* **REQUIRED WORK**
In the data below, how many lines contain the string "位移传感器"? Give only the figure.

* **DATA**

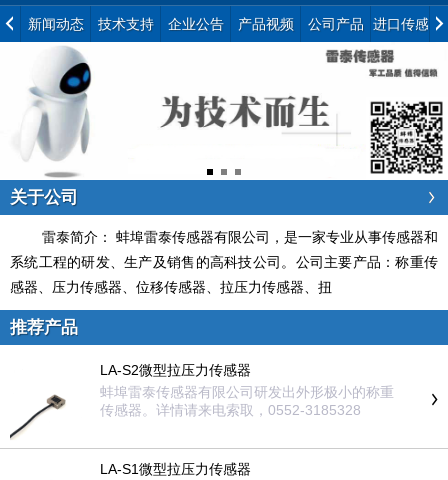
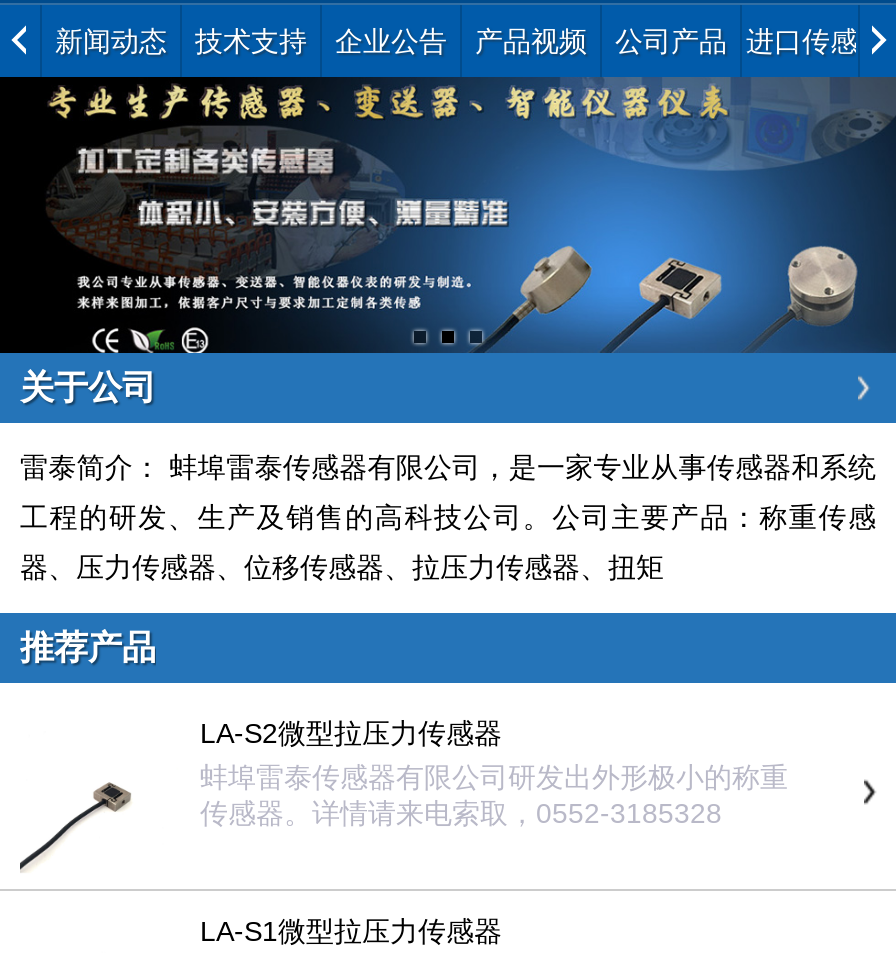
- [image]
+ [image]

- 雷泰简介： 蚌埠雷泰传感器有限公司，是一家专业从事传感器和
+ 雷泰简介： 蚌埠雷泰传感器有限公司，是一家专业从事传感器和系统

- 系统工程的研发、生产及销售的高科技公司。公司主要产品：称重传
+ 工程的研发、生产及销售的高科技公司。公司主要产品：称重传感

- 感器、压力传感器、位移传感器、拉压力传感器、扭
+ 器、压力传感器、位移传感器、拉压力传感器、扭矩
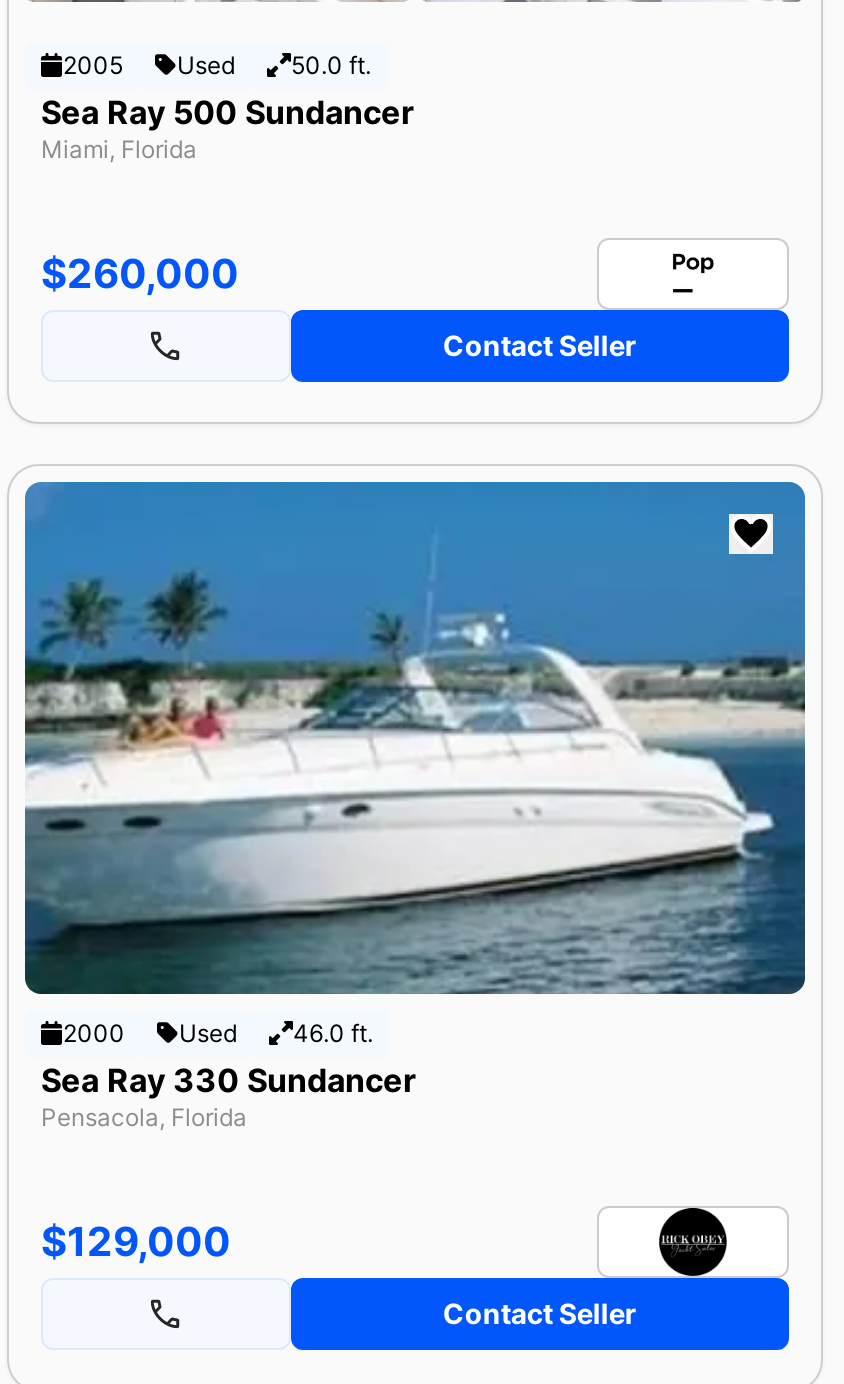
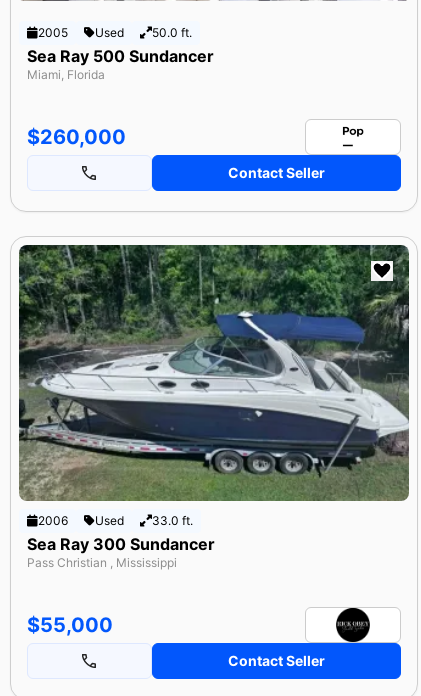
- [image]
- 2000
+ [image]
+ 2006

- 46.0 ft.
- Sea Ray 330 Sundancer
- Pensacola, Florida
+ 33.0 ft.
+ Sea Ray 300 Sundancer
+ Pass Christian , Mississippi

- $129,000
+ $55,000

==

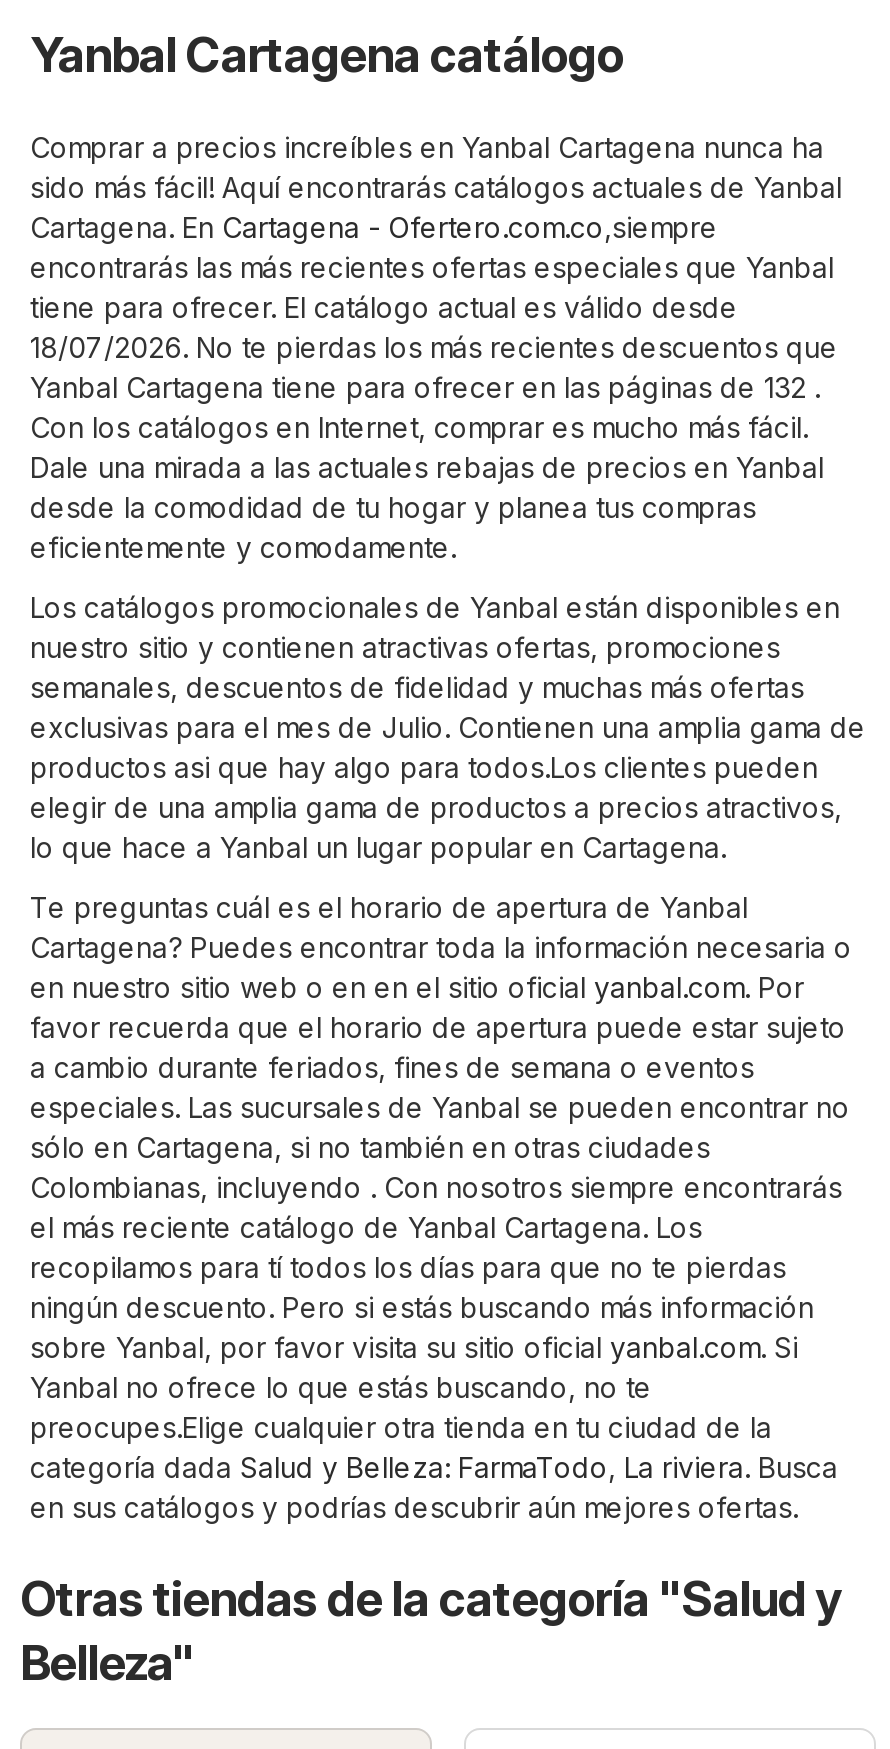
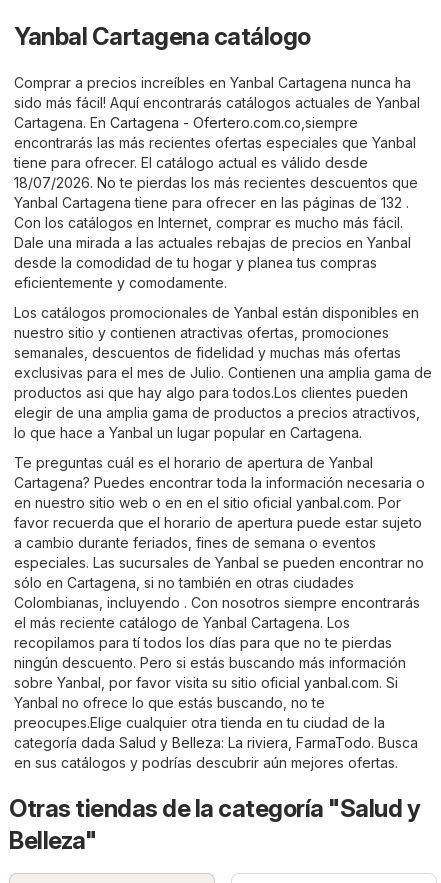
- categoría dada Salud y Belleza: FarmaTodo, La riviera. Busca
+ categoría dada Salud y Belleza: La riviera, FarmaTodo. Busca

* **THE ANSWER**
2